春瑛手上的针一歪,戳中了指头,沁出一滴血珠。她将针拔了出来,闷声道:“人都死了,何必再说她坏话?她在二少爷那里当差,你以为那院里有几个干净人?!那个姐姐对着你这样的小丫头,也敢说些不三不四的话,可见也好不到哪里去!”
夏荷讪讪地住了嘴,曼如倒是吓得脸色更加苍白了:“春儿,你别乱说……”
“我有哪里说错了?”春瑛抬眼盯着她,“若换了我们院里,哪个姐姐会对着小丫头说这种话?!那里还是二小姐的院子呢!说出去叫管家娘子们听见,看她们不罚她几板子?!”
曼如闭嘴了。她只是一时害怕,担心春瑛会说漏嘴,却忘了那个说莲姐坏话的丫头,本身就行为不妥。她讷讷地低下头,继续做针线,偶尔抬头偷看春瑛的神色。
夏荷知道自己说错了话,又看到春瑛一脸严肃,也不敢再说笑了,忙站起身,扯了扯春瑛的袖子:“春儿……露儿姐姐叫我把做好的珠花送给大少奶奶、二小姐和三小姐,大少奶奶和二小姐都赏了我东西,你替我收起来吧?”她从袖里掏出一个绢帕包成的小包,露出里面的一小块银子和一对金花。
春瑛看着夏荷可怜兮兮的样子,心软了,放下针线,接过绢包:“你跟我过来,总要让你知道东西收在什么地方。
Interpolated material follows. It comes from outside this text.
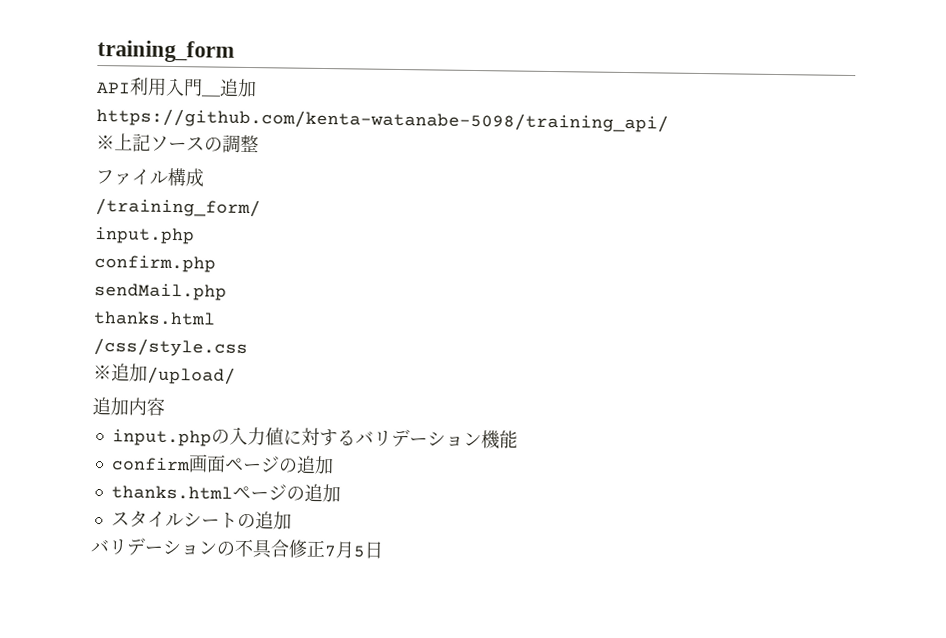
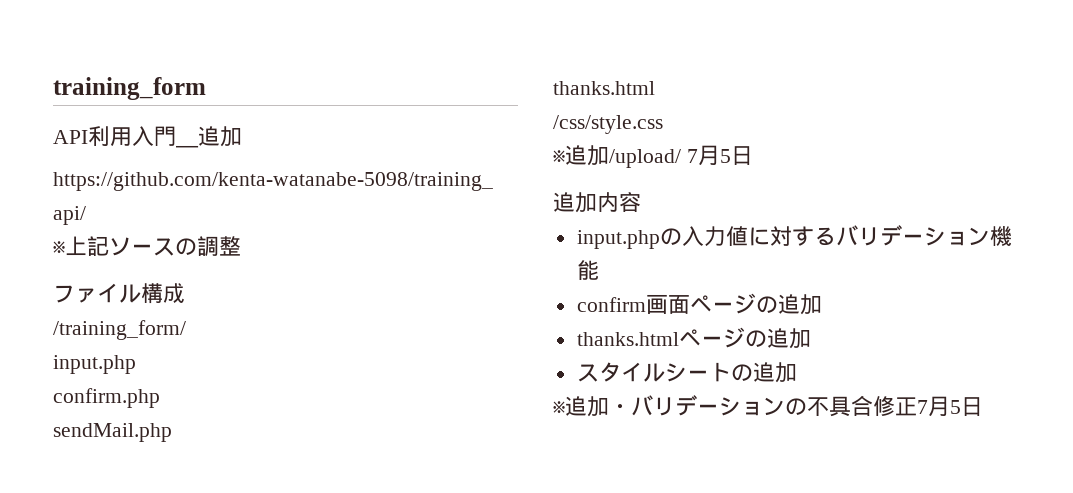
- ※追加/upload/
+ ※追加/upload/ 7月5日
- バリデーションの不具合修正7月5日
+ ※追加・バリデーションの不具合修正7月5日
”
夏荷高兴地咧嘴笑了,屁颠屁颠地跟在春瑛身后进了屋,看着她从窗下的柜子里取出一只缠枝莲花纹样的剔红镜奁,打开左边第二个小屉,里面装的都是碎银铜钱,而右边第三个小屉则是放的头饰。夏荷看着春瑛把东西放好,笑嘻嘻地从小屉里取出一只粉色珠花来:“我要戴这个!”春瑛依然替她簪上,道:“还有什么?趁早儿都说了吧!”
夏荷不好意思地笑着,伸手抱住她的左臂,撒娇道:“好姐姐,我知道错了,以后再不敢乱说话,你就饶了我吧。”
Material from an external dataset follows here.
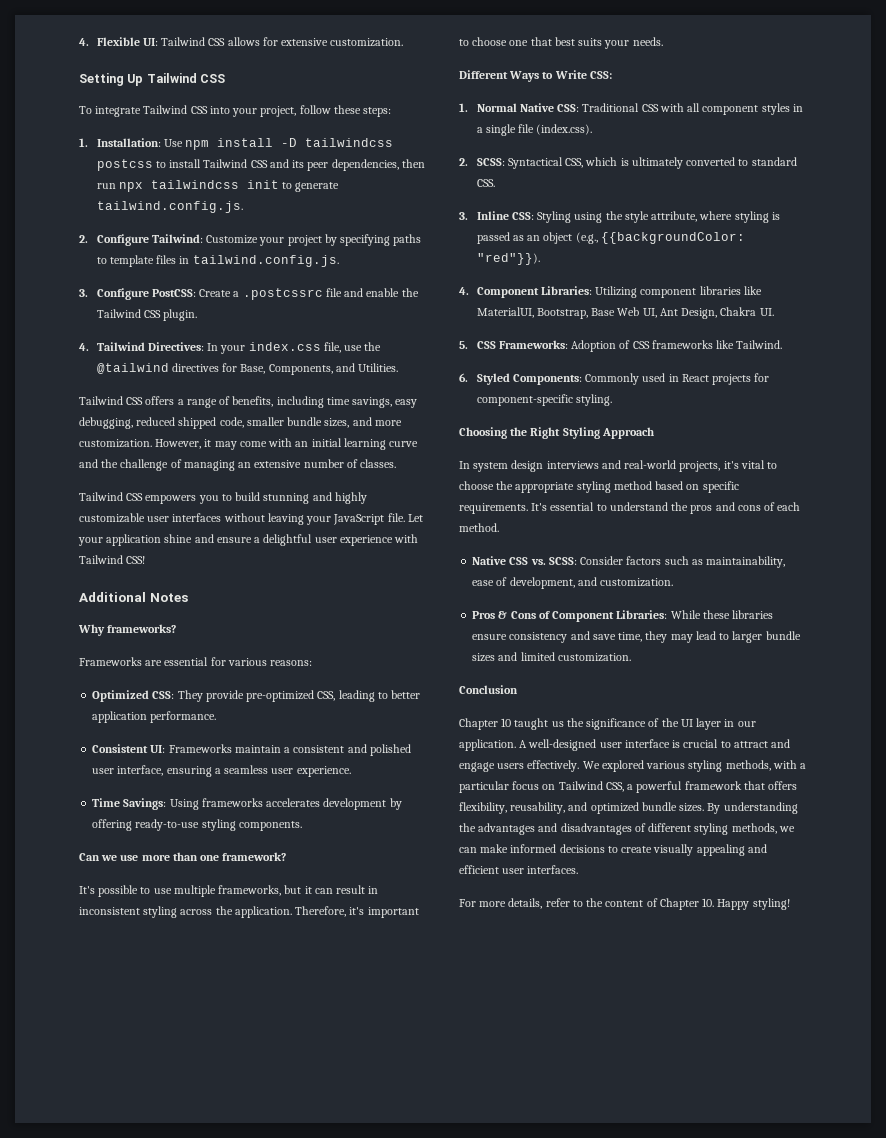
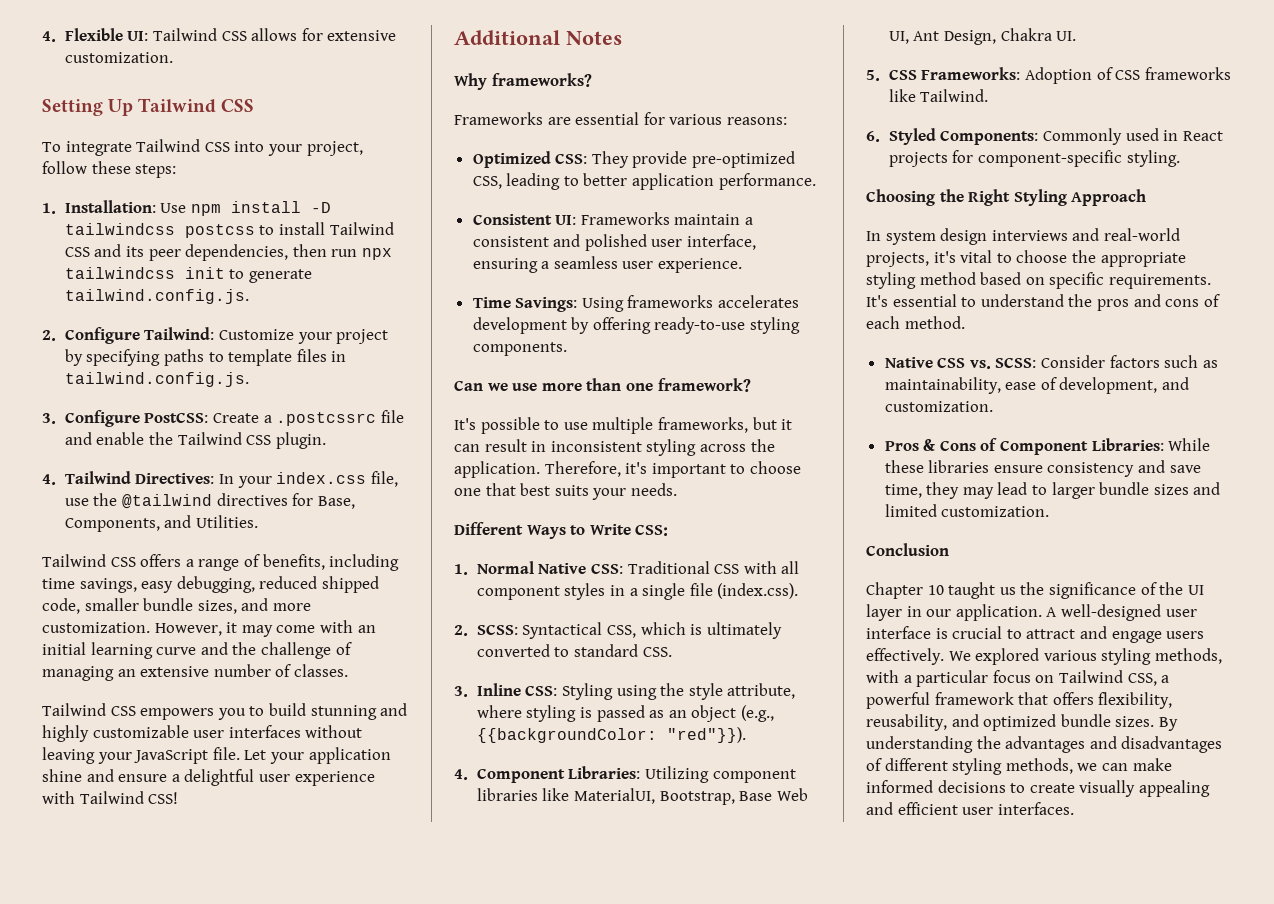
- For more details, refer to the content of Chapter 10. Happy styling!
春瑛心知自己只是迁怒,哪里会跟她一个小孩子计较,便放软了语气:“你不是喜欢我那对玉蝴蝶的耳坠子?借你戴一晚上,不许摔坏了!”
夏荷大喜,忙不迭地点头,春瑛便微笑着放好她的镜奁,将自己的拿了出来,拣出耳坠给她戴。夏荷喜滋滋地对着镜子显摆来显摆去,又看中了春瑛镜奁里的一朵绢花,春瑛无奈地由她去了。
一回头,春瑛发现曼如不知几时也进屋来了,倚在门边愣愣地瞧着她们,目光似乎就落在她的镜奁上。她有些不自在地挪了挪身体,挡住了镜奁。那里面装的都是她这几个月积攒的月钱、赏银和赏赐的首饰,还有秋玉送来的几样小东西,至少也值十几两呢。说起来,她也有两个多月没回家了,还是找一天请假回去看看,顺便将积攒的东西都带回去吧。这个房间谁都可以进来,实在不太安全。
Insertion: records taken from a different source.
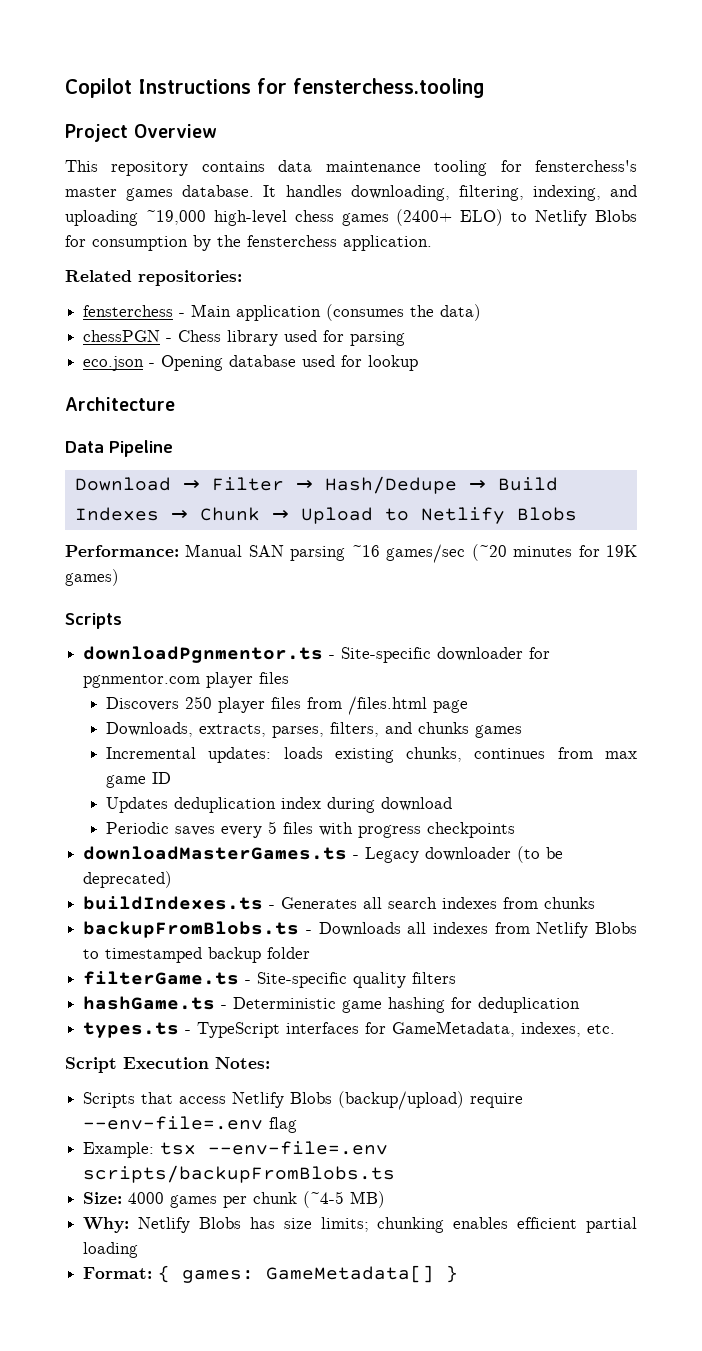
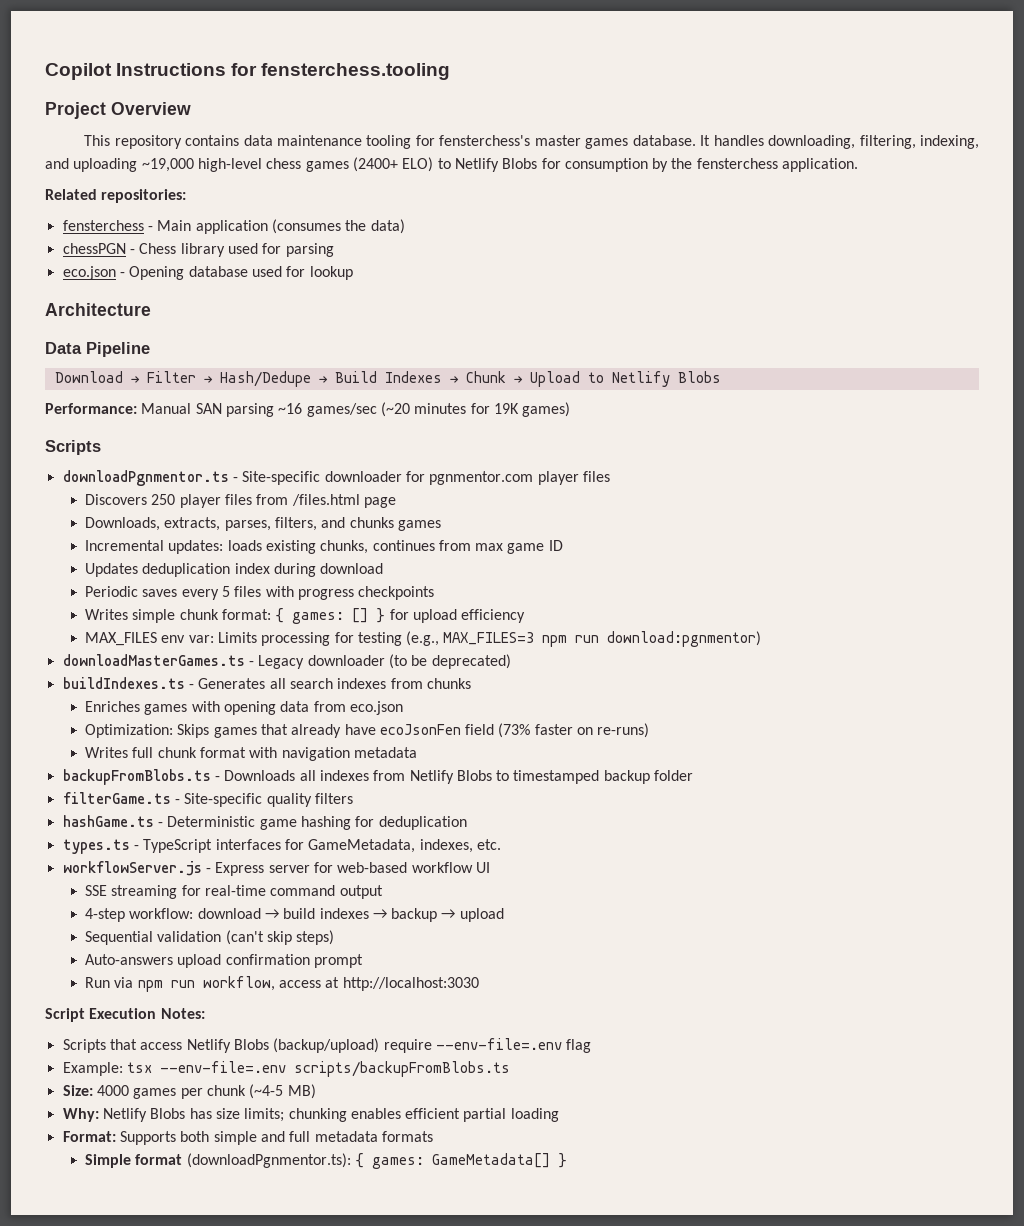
+ Writes simple chunk format: { games: [] } for upload efficiency
+ MAX_FILES env var: Limits processing for testing (e.g., MAX_FILES=3 npm run download:pgnmentor)
+ Enriches games with opening data from eco.json
+ Optimization: Skips games that already have ecoJsonFen field (73% faster on re-runs)
+ Writes full chunk format with navigation metadata
+ workflowServer.js - Express server for web-based workflow UI
+ SSE streaming for real-time command output
+ 4-step workflow: download → build indexes → backup → upload
+ Sequential validation (can't skip steps)
+ Auto-answers upload confirmation prompt
+ Run via npm run workflow, access at http://localhost:3030
- Format: { games: GameMetadata[] }
+ Format: Supports both simple and full metadata formats
+ Simple format (downloadPgnmentor.ts): { games: GameMetadata[] }

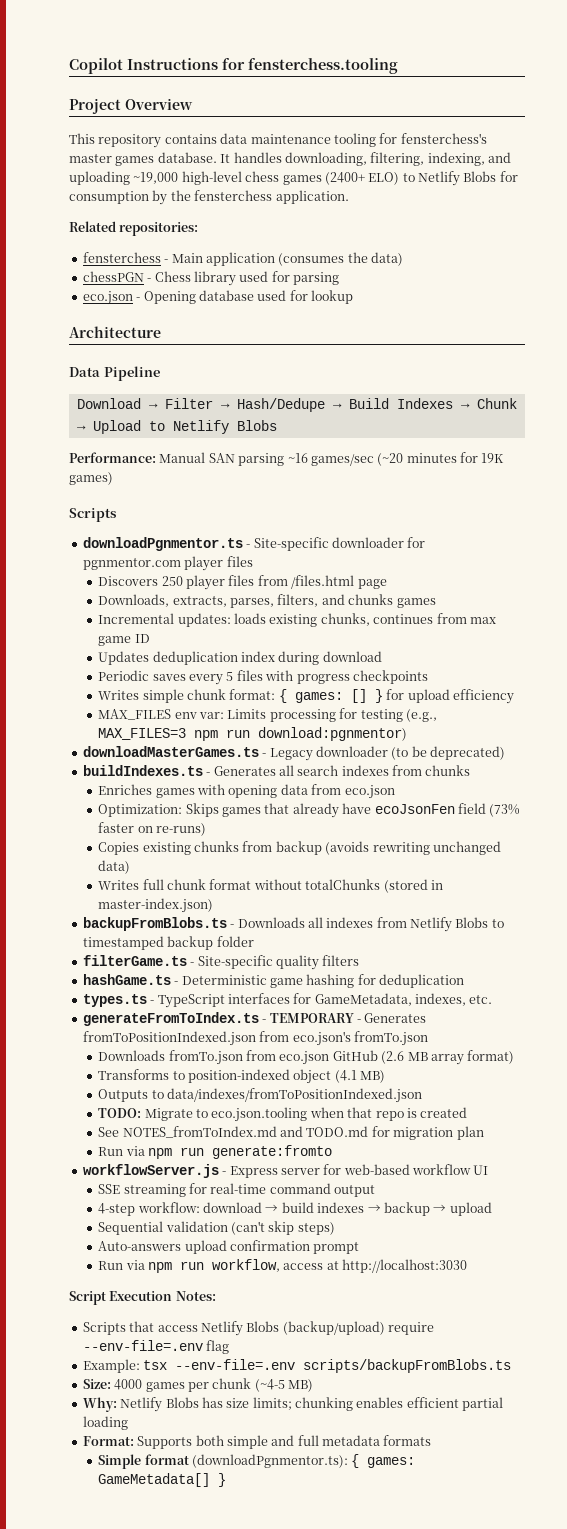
+ Copies existing chunks from backup (avoids rewriting unchanged data)
- Writes full chunk format with navigation metadata
+ Writes full chunk format without totalChunks (stored in master-index.json)
+ generateFromToIndex.ts - TEMPORARY - Generates fromToPositionIndexed.json from eco.json's fromTo.json
+ Downloads fromTo.json from eco.json GitHub (2.6 MB array format)
+ Transforms to position-indexed object (4.1 MB)
+ Outputs to data/indexes/fromToPositionIndexed.json
+ TODO: Migrate to eco.json.tooling when that repo is created
+ See NOTES_fromToIndex.md and TODO.md for migration plan
+ Run via npm run generate:fromto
外头传来喧哗声,春瑛听到有人喊“三少爷”,便猜到是他回来了,忙小声对夏荷说:“挑好了就帮我收好放进柜里,别让人乱翻,知道吗?”
夏荷点头应了,春瑛便急急跑出门,看到三少爷果然回来了,只是似乎喝醉了酒,满脸通红,神智不清地歪在丫头怀里。兰香露儿等大丫头手忙脚乱地扶他回后院,兰香还在那里骂:“哪个不长眼的叫你喝这么多?!也不看看你才多大年纪!”
三少爷口齿不清地嘟囔一声“啰嗦”,便歪歪扭扭地撑着露儿的手回屋去了,兰香跺跺脚,决心要到二门上问问跟出门的小厮们,三少爷喝得这么醉,侯爷可知道?小厮们又是怎么侍候的!才一转身,便看到春瑛跟在后头往屋里探头探脑的,脸色一沉:“瞧什么呢?!今儿一下午都不见你,也不知道跑哪里偷懒去了,还不快叫小厨房备解酒汤?!”
春瑛咬咬唇,转身去了,待她离了小厨房,正回屋时,便迎头遇到曼如从里面走出来,看到她,神色间似乎有些不自在,低头匆匆走了过去。春瑛皱皱眉,进了屋,见夏荷还在那里照镜子,头上已换了两朵绢花,而自己的镜奁还好好地放在柜面上。她上前打开放值钱物件的那几个小屉,见东西都没少,才松了口气,又问夏荷:“刚才曼如进来做了什么?”